Both Parties Have Failed to Learn the Lessons of 2016

Capitol Hill lightning strike (Senate Sergeant-at-Arms via Associated Press)
Senate Sergeant-at-Arms via Associated Press

Democrats are still in denial about what happened last November. They cannot accept that they lost, and they are trying to undo the result by impeaching President Donald Trump.

That is why they continue to take the Russia conspiracy theory so seriously: it offers both a convenient excuse for their 2016 defeat, and a way to reverse it. In the process, though, they are losing an opportunity to reach out to voters — and they are also losing elections.

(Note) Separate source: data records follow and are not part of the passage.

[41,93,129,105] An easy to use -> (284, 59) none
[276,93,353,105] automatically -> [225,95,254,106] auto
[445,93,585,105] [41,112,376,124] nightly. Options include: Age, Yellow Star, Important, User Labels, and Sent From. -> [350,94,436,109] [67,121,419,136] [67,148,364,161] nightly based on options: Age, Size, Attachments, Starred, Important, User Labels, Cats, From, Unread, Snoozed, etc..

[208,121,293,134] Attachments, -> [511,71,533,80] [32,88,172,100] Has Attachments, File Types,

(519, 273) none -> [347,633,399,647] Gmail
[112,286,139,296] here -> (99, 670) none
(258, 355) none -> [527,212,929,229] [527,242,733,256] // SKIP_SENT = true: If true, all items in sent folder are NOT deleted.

Democrats have lost all four special elections this year, most notably the race for Georgia’s 6th congressional district. After that defeat, some Democrats began to criticize House Minority Leader Nancy Pelosi (D-CA) and to challenge the party’s strategy. “It’s not going to work for us just to have an anti-Trump message,” Rep. Cheri Bustos (D-IL) said. But the mainstream media kept pushing the Russia story, and the internal reckoning was postponed.

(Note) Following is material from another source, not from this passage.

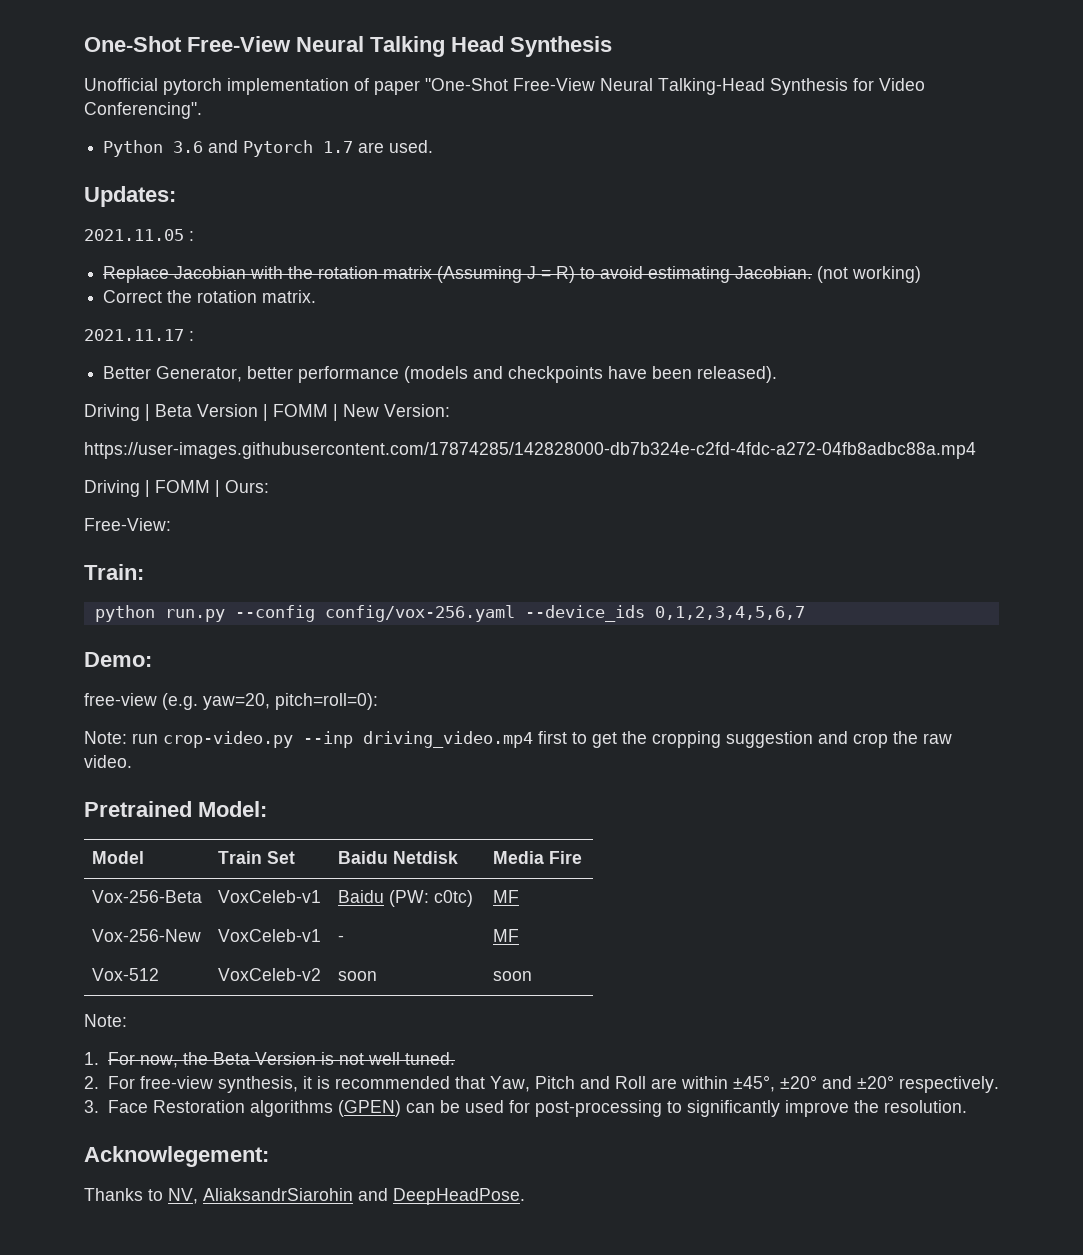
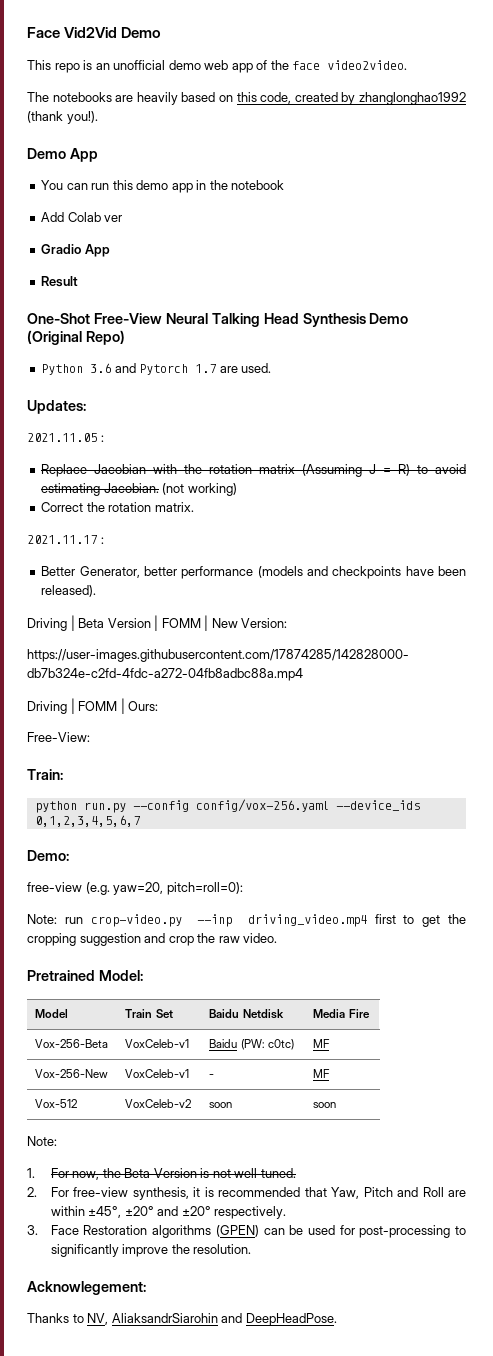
(84, 44) none -> [27,27,162,38] [27,60,408,73] [27,92,466,105] [27,111,98,124] [27,148,98,162] [41,180,285,193] [41,212,123,222] [41,244,110,257] [41,276,79,287] Face Vid2Vid Demo // This repo is an unofficial demo web app of the face video2video. // The notebooks are heavily based on this code, created by zhanglonghao1992 (thank you!). // Demo App // You can run this demo app in the notebook // Add Colab ver // Gradio App // Result //
[84,78,925,95] [84,102,202,119] // Unofficial pytorch implementation of paper "One-Shot Free-View Neural Talking-Head Synthesis for Video Conferencing". -> [369,313,409,324] [27,330,125,345] Demo (Original Repo)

Now, a new ABC News / Washington Post poll shows that 52% of American adults think that the Democratic Party “just stands against Trump,” versus 37% who think it “stands for something.” And Democratic leaders have no way of solving that problem.

One reason the Russia message persists is that the Bernie Sanders wing of the party wants a debate about issues, but the party establishment does not. The anti-Trump message is the only unifying theme.

And yet the GOP is faring little better. Republicans on Capitol Hill have encouraged various investigations of the president, rather than protecting him. Their enthusiasm goes beyond a sense of fairness, or civic duty (which is not reciprocated by Democrats, as shown by the way they covered up the IRS scandal and others). They want to reverse Trump’s hostile takeover of the party and to prevent him from implementing an agenda with which they disagree.

After promising voters for seven years that they would repeal and replace Obamacare, Republicans on Capitol Hill were caught woefully unprepared to do so, lacking consensus and courage. They are hoping to stay behind in D.C. in the August heat so that they will not have to face the heat from their constituents at home. Yet they are generally eager to speak to the cameras about the latest Trump tweet, and to offer their speculations about the Russia probe.

Though last year’s polls were often inaccurate, one of the most striking polls was a Rand Corporation survey that showed that the one attitude that best defined a Trump voter was agreement with the statement that “people like me don’t have any say about what the government does.”

Right now, the only person in Washington speaking for those people is Trump himself. Both parties have failed to learn the lessons of 2016, and face an angry electorate in 2018.